I have read several places where hard lefties aren't happy with Obama. They didn't get single payer, Gitmo is still open, and the Afghan war has been escalated. So I think Dione is right to some extent.

Of course, this is a small segment of the voting population, and even if they manage to narrow the enthusiasm gap, the center-right will still throw many of the bums out.

As an aside, the GOP better not get cocky. Sure, they may take back the House, possibly even the Senate (although doubtful) but they will become Obama's bogeyman that just may get him re-elected.

Mark Belling Fan
Joined
Sep '10
Mark Belling Fan
America's most left-wing college

Hey, c'mon, we're just the "Berkeley of the midwest", we're not actually Berkeley..

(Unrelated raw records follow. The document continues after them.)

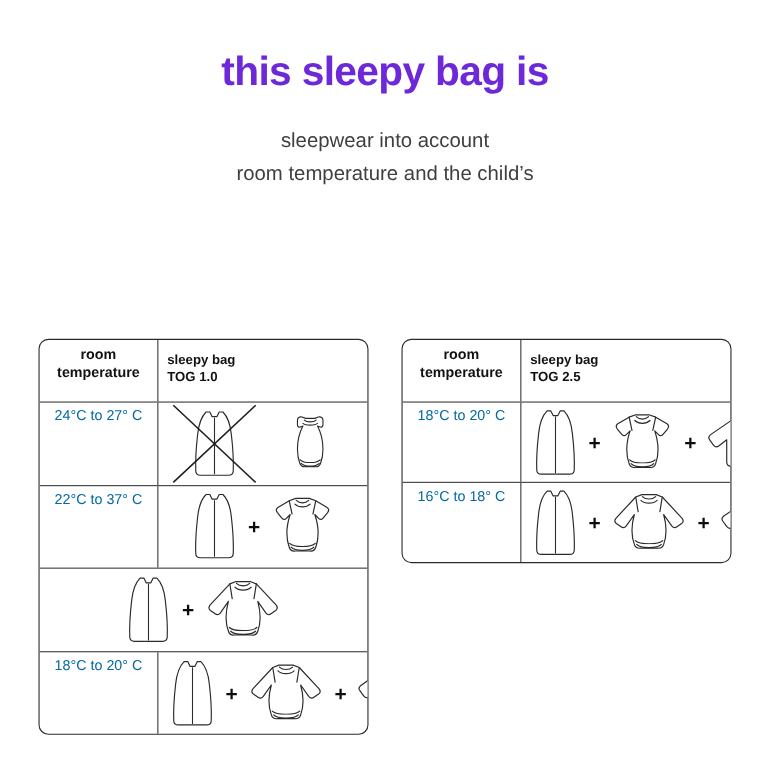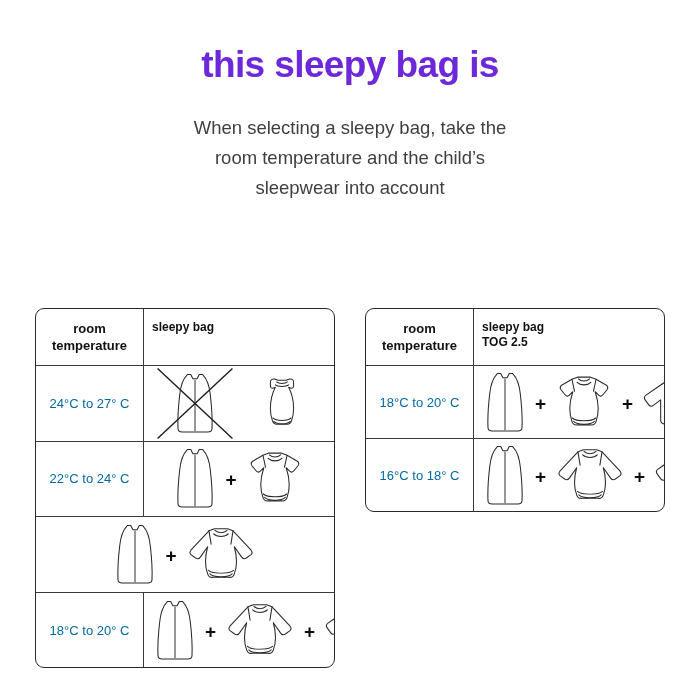--- a/index.html
+++ b/index.html
@@ -66,21 +66,20 @@
     border-bottom: 1.1px solid #3a3a3a;
   }
   .trow:last-child { border-bottom: none; }
 
   .cell-temp {
     width: 108px;
     flex: 0 0 108px;
     box-sizing: border-box;
     border-right: 1.1px solid #3a3a3a;
     display: flex;
-    align-items: center;
     justify-content: center;
     text-align: center;
     padding: 4px 3px;
   }
   .cell-items {
     flex: 1 1 auto;
     box-sizing: border-box;
     display: flex;
     align-items: center;
     justify-content: center;
@@ -129,33 +128,32 @@
   }
 </style>
 </head>
 <body>
 
 <div class="page-head">
   <h1 class="title">
     <span class="line">this sleepy bag is</span>
   </h1>
   <p class="subtitle">
-    <span class="line">When selecting a sleepy bag, take the</span>
+    <span class="line">sleepwear into account</span>
     <span class="line">room temperature and the child’s</span>
-    <span class="line">sleepwear into account</span>
   </p>
 </div>
 
 <div class="tables">
   <div class="tog-table" id="table-tog-10">
       <div class="trow head-row">
         <div class="cell-temp">
           <span>room<br>temperature</span>
         </div>
-        <div class="cell-items"><span>sleepy bag</span></div>
+        <div class="cell-items"><span>sleepy bag</span><span class="l2">TOG 1.0</span></div>
       </div>
       <div class="trow" style="height: 75.5px;">
         <div class="cell-temp">
           <span class="temp-text">24°C to 27° C</span>
         </div>
         <div class="cell-items">
           <span class="garment crossed">
             <svg width="46" height="63" viewBox="0 0 54 74" aria-hidden="true">
     <path fill="#ffffff" stroke="#2b2b2b" stroke-width="1.25" stroke-linejoin="round" stroke-linecap="round" d="M18 3 L22 3 L24.5 8 L29.5 8 L32 3 L36 3 C41 8 44 17 45 27 C46.5 40 47.5 54 47 66 C47 69 45 70.5 42 70.5 L12 70.5 C9 70.5 7 69 7 66 C6.5 54 7.5 40 9 27 C10 17 13 8 18 3 Z"></path>
     <line x1="27" y1="9" x2="27" y2="69.5" stroke="#2b2b2b" stroke-width="1.15"></line>
@@ -172,21 +170,21 @@
     <path fill="#ffffff" stroke="#2b2b2b" stroke-width="1.25" stroke-linejoin="round" stroke-linecap="round" d="M22.5 7 C25 9.5 33 9.5 35.5 7"></path>
     <path fill="#ffffff" stroke="#2b2b2b" stroke-width="1.25" stroke-linejoin="round" stroke-linecap="round" d="M21 10.5 C24 13 34 13 37 10.5"></path>
     <path fill="#ffffff" stroke="#2b2b2b" stroke-width="1.25" stroke-linejoin="round" stroke-linecap="round" d="M18 50.5 C22 54.5 36 54.5 40 50.5"></path>
     <path fill="#ffffff" stroke="#2b2b2b" stroke-width="1.25" stroke-linejoin="round" stroke-linecap="round" d="M19 54.5 C23 58.5 35 58.5 39 54.5"></path>
   </svg>
           </span>
         </div>
       </div>
       <div class="trow" style="height: 75.5px;">
         <div class="cell-temp">
-          <span class="temp-text">22°C to 24° C</span>
+          <span class="temp-text">22°C to 37° C</span>
         </div>
         <div class="cell-items">
           <span class="garment">
             <svg width="46" height="63" viewBox="0 0 54 74" aria-hidden="true">
     <path fill="#ffffff" stroke="#2b2b2b" stroke-width="1.25" stroke-linejoin="round" stroke-linecap="round" d="M18 3 L22 3 L24.5 8 L29.5 8 L32 3 L36 3 C41 8 44 17 45 27 C46.5 40 47.5 54 47 66 C47 69 45 70.5 42 70.5 L12 70.5 C9 70.5 7 69 7 66 C6.5 54 7.5 40 9 27 C10 17 13 8 18 3 Z"></path>
     <line x1="27" y1="9" x2="27" y2="69.5" stroke="#2b2b2b" stroke-width="1.15"></line>
   </svg>
           </span>
           <span class="plus">+</span>
           <span class="garment">

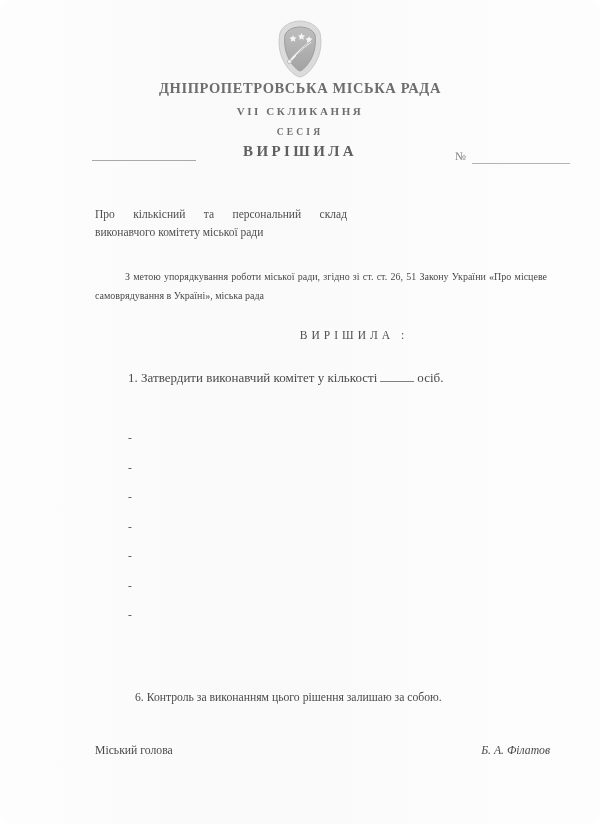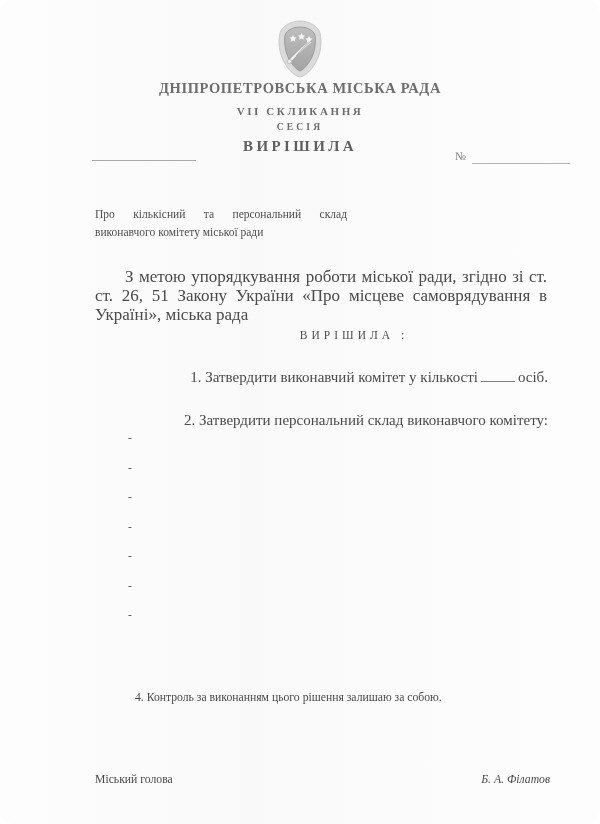--- a/index.html
+++ b/index.html
@@ -70,21 +70,21 @@
     font-weight: bold;
     letter-spacing: 2.6px;
     line-height: 15px;
     margin-top: 8px;
   }
   .session {
     font-size: 9.5px;
     font-weight: bold;
     letter-spacing: 3.2px;
     line-height: 14px;
-    margin-top: 1px;
+    margin-top: 6px;
   }
   .doc-kind {
     font-size: 15px;
     font-weight: bold;
     letter-spacing: 3.4px;
     line-height: 18px;
     margin-top: 3px;
     color: #5f5f5f;
   }
 
@@ -132,21 +132,21 @@
     color: #4f4f4f;
     margin-top: 20px;
   }
 
   
   .preamble {
     position: absolute;
     top: 267px;
     left: 95px;
     width: 452px;
-    font-size: 17px;
+    font-size: 10px;
     line-height: 19px;
     text-align: justify;
     text-indent: 30px;
     color: #4a4a4a;
   }
 
   
   .resolved {
     position: absolute;
     top: 329px;
@@ -157,24 +157,23 @@
     letter-spacing: 4px;
     color: #4f4f4f;
     padding-left: 40px;
     box-sizing: border-box;
     margin-left: 34px;
   }
 
   
   .item {
     position: absolute;
-    font-size: 15px;
+    font-size: 13px;
     line-height: 19px;
     color: #4a4a4a;
-    text-align: right;
   }
   .item-1 { top: 368px; left: 128px; width: 420px; }
   .item-2 { top: 411px; left: 128px; width: 420px; }
 
   .blank-inline {
     display: inline-block;
     width: 34px;
     border-bottom: 1px solid #808080;
     vertical-align: baseline;
     margin: 0 3px;
@@ -224,21 +223,20 @@
   .signature {
     position: absolute;
     top: 744px;
     left: 95px;
     width: 455px;
     display: flex;
     justify-content: space-between;
     align-items: baseline;
     font-size: 11.7px;
     color: #4a4a4a;
-    margin-top: 29px;
   }
   .sign-title { white-space: nowrap; }
   .sign-name { white-space: nowrap; font-style: italic; }
 </style>
 </head>
 <body>
 
 <div class="page">
 
   <div class="emblem-wrap">
@@ -284,33 +282,32 @@
   <div class="subject">Про кількісний та персональний склад виконавчого комітету міської ради</div>
 
   <div class="preamble">З метою упорядкування роботи міської ради, згідно зі ст. ст. 26, 51 Закону України «Про місцеве самоврядування в Україні», міська рада</div>
 
   <div class="resolved">ВИРІШИЛА :</div>
 
   <div class="item item-1">
     <span>1.  Затвердити виконавчий комітет у кількості</span><span class="blank-inline"></span><span>осіб.</span>
   </div>
 
-  <div class="item item-2">2.  Затвердити персональний склад виконавчого комітету:</div>
 
   <div class="dash-list">
     <div class="dash-item">-</div>
     <div class="dash-item">-</div>
     <div class="dash-item">-</div>
     <div class="dash-item">-</div>
     <div class="dash-item">-</div>
     <div class="dash-item">-</div>
     <div class="dash-item">-</div>
   </div>
 
 
-  <div class="para-4">4. Контроль за виконанням цього рішення залишаю за собою.</div>
+  <div class="para-4">6. Контроль за виконанням цього рішення залишаю за собою.</div>
 
   <div class="signature">
     <div class="sign-title">Міський голова</div>
     <div class="sign-name">Б. А. Філатов</div>
   </div>
 
 </div>
 
 </body></html>

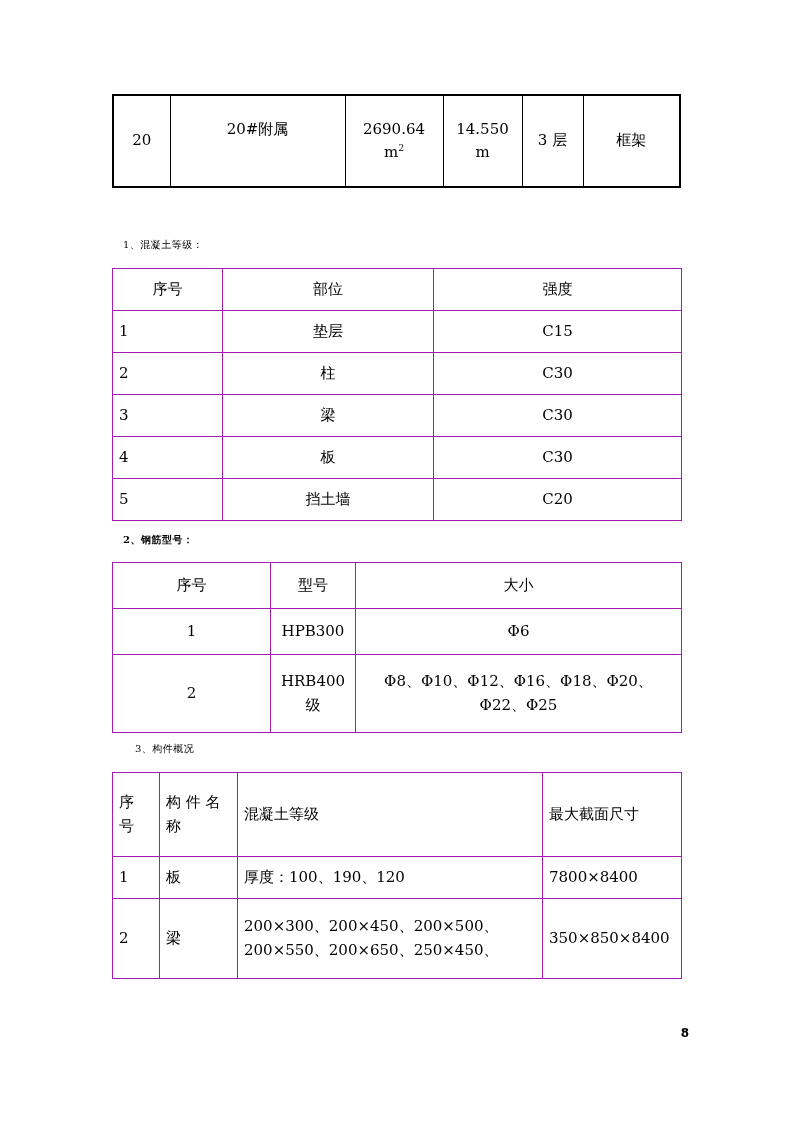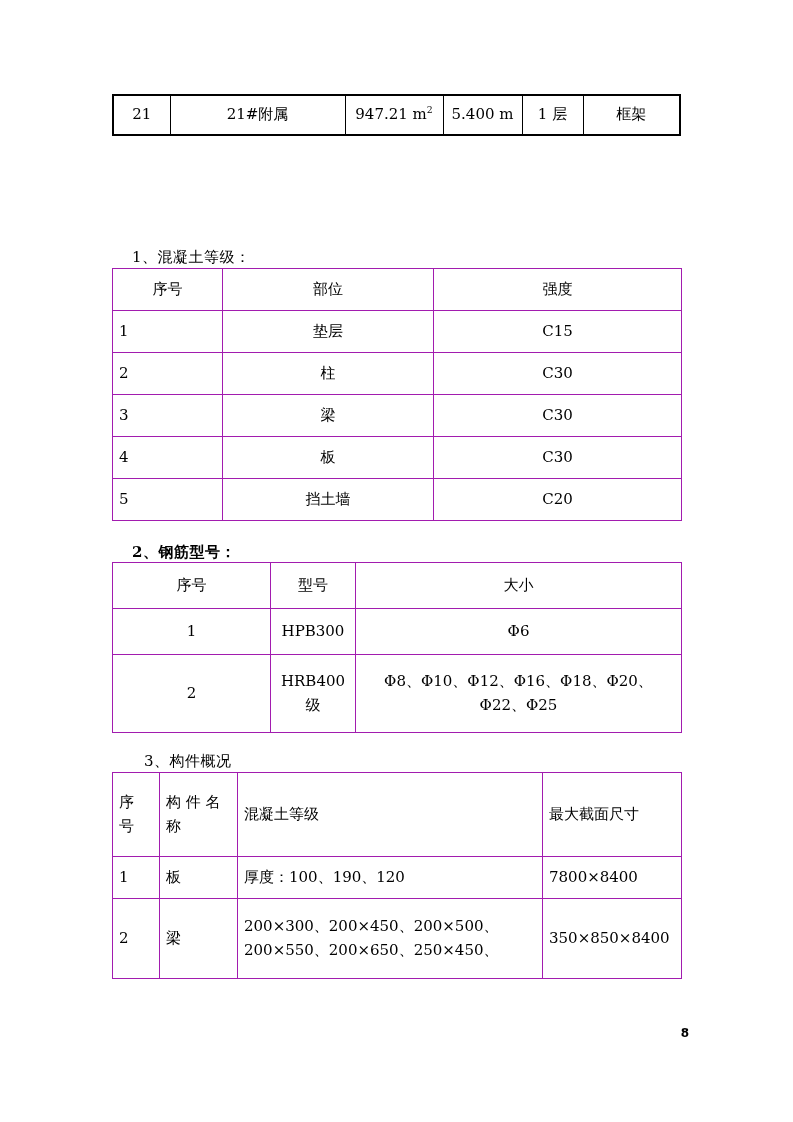--- a/index.html
+++ b/index.html
@@ -46,23 +46,23 @@
   }
 
   .c { text-align: center; }
   .l { text-align: left; }
 
   .cell-sq sup { font-size: 0.62em; vertical-align: super; line-height: 0; }
 
   
   .section-heading {
     font-family: "DejaVu Serif", "Liberation Serif", serif;
-    font-size: 15px;
+    font-size: 10px;
     line-height: 1.2;
-    margin: 12px;
+    margin: 3px;
     padding: 0;
     white-space: nowrap;
     letter-spacing: 0.5px;
   }
 
   
   .blk { position: absolute; left: 112px; }
   #tbl-buildings { top: 94px; }
   #head-concrete { top: 236px; left: 120px; }
   #tbl-concrete  { top: 268px; }
@@ -105,26 +105,35 @@
     <table class="doc-table table-buildings">
       <colgroup>
         <col style="width:57px">
         <col style="width:175px">
         <col style="width:98px">
         <col style="width:79px">
         <col style="width:61px">
         <col style="width:97px">
       </colgroup>
       <tbody>
-        <tr class="h-std">
-          <td class="c">21</td>
-          <td class="c">21#附属</td>
-          <td class="c cell-sq">947.21 m<sup>2</sup></td>
-          <td class="c">5.400 m</td>
-          <td class="c">1 层</td>
+        <tr class="h-tall">
+          <td class="c">20</td>
+          <td class="c">
+            <span class="stack-top">20#附属</span>
+            <span class="stack-bot">&nbsp;</span>
+          </td>
+          <td class="c cell-sq">
+            <span class="stack-top">2690.64</span>
+            <span class="stack-bot">m<sup>2</sup></span>
+          </td>
+          <td class="c">
+            <span class="stack-top">14.550</span>
+            <span class="stack-bot">m</span>
+          </td>
+          <td class="c">3 层</td>
           <td class="c">框架</td>
         </tr>
       </tbody>
     </table>
   </div>
 
   <div class="blk section-heading" id="head-concrete">1、混凝土等级：</div>
 
   <div class="blk" id="tbl-concrete">
     <table class="doc-table">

I actually had a mathematics professor (he was department chair at the time) making off hand comments about Bush/Cheney during the 2004 election campaign. Somehow it was appropriate to mix leftist rants in with lessons on probability theory.

Keith Preston
Joined
May '10
Keith Preston

Mark Belling Fan

America's most left-wing college

Hey, c'mon, we're just the "Berkeley of the midwest", we're not actually Berkeley..

I went there for a semester in the early 70s...my dad always referred to it as "The Midwest Chapter of the Kremlin."

Duane Oyen
Joined
May '10
Duane Oyen

Read Jim Treacher and Ann Althouse on the Madison rally.